Autosomal recessive hypomorphic PGM3 mutations were linked to severe atopy, immune deficiency, autoimmunity, and neurocognitive impairment, according to researchers.

“Our findings suggest that altered glycosylation might be important in the pathophysiology of allergic diseases in the general population,” Yu Zhang, PhD, of the National Institutes of Allergy and Infectious Diseases at the NIH, and colleagues wrote.

The researchers reported the discovery of a genetic defect in glycosylation precursor synthesis causing a novel disease in eight patients from two families.
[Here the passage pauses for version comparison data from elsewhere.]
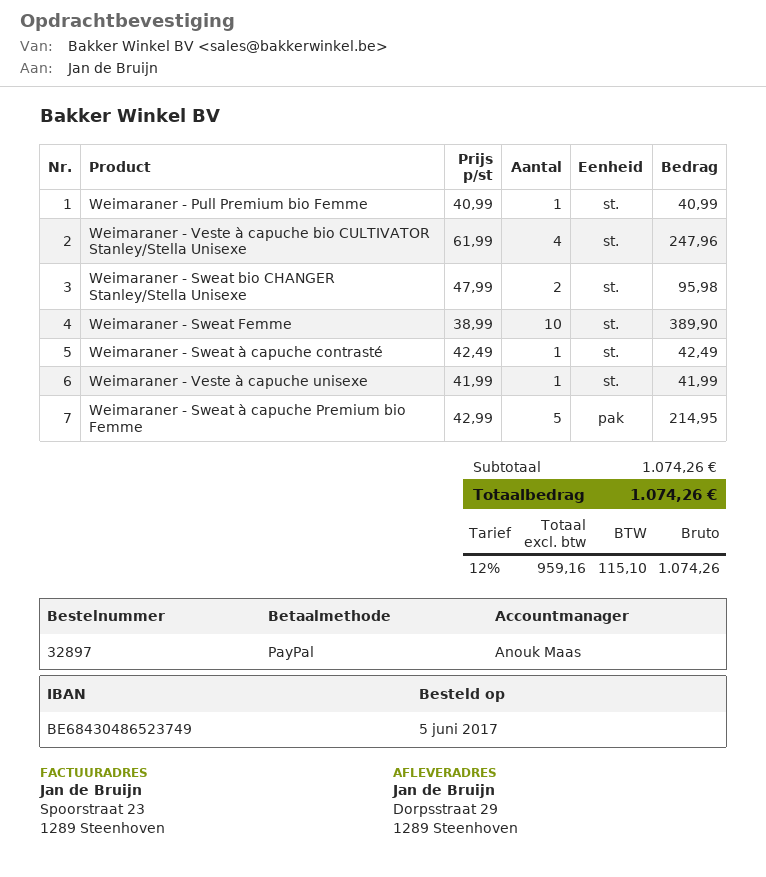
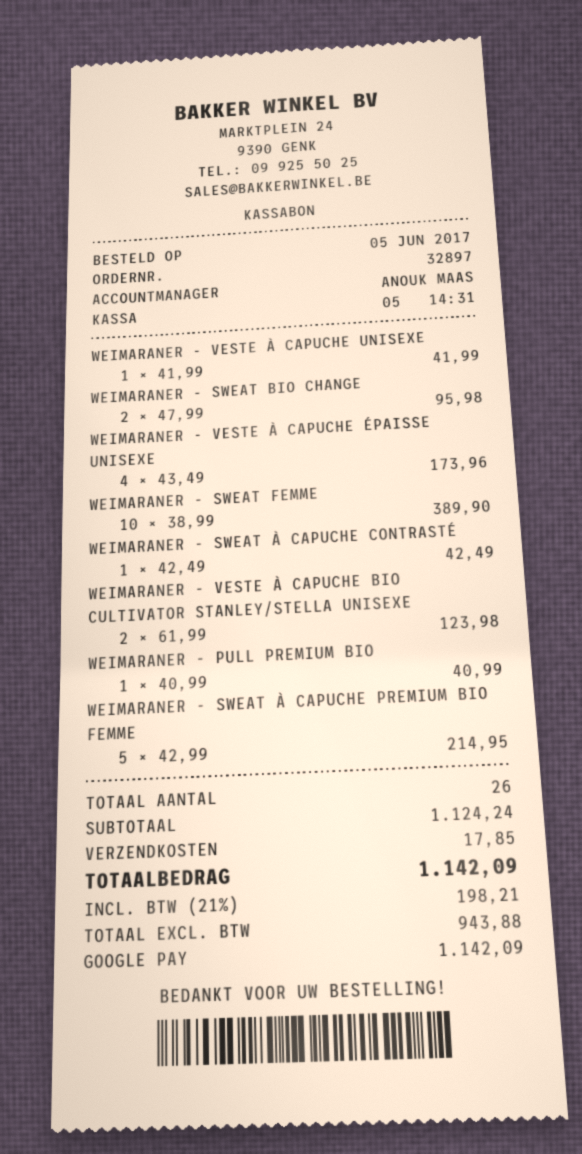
payment method: PayPal -> Google Pay
Weimaraner - Veste à capuche bio CULTIVATOR Stanley/Stella Unisexe: 4 x 61.99 = 247.96 -> 2 x 61.99 = 123.98
WEIMARANER - VESTE À CAPUCHE ÉPAISSE UNISEXE: none -> 4 x 43.49 = 173.96
subtotal: 1074.26 -> 1124.24
shipping: none -> 17.85
net: 959.16 -> 943.88
tax: 12% = 115.10 -> 21% = 198.21
total: 1074.26 -> 1142.09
The patients demonstrated severe atopy with markedly increased serum IgE levels, recurrent bacterial and viral infections, and motor and neurocognitive impairment; associated with hypomyelination, according to researchers.

They conducted brain MRI and sensory examinations, peripheral lymphocyte flow cytometry, measured antibody responses, and T-cell cytokine production. In addition, whole-exome sequencing was used to identify disease-causing mutations; molecular consequences of the mutations were determined based on other analyses, researchers wrote.

Marked atopy and autoimmunity were associated with increased Th2 and Th17 cytokine production by cluster of differentiation 4 (CD4)⁺ T cells, according to data. The likelihood of bacterial and viral infections were calculated in addition to T-cell lymphopenia, particularly of CD8⁺ T cells, and reduced memory beta cell numbers, researchers wrote.

“Finally, neurologic impairment was evident from early life in all patients,” researchers wrote.

Specifically, brain hypomyelination resulted in markedly delayed evoked potentials and may have contributed to the neurologic impairment, they added.

They found that N-acetyl glucosamine (GlcNAc) supplementation restored intracellular uridine diphosphate N-acetyl glucosamine (UDP-GlcNAc) levels in PGM3-deficient cells, according to data.

“Thus exogenous nondiabetogenic sugars might be used to bypass the metabolic defect and treat these patients,” they wrote.

The researchers concluded that clinical implications may define a new congenital disorder of glycosylation.  

Disclosure: Researchers Mie Ichikawa, BSc, and Hudson H. Freeze, PhD, report research support from the National Institutes of Health and support from the Rocket Fund. Joshua McElwee, PhD, reports employment by Merck and stock/stock options as part of his compensation. All other researchers report no relevant financial disclosures.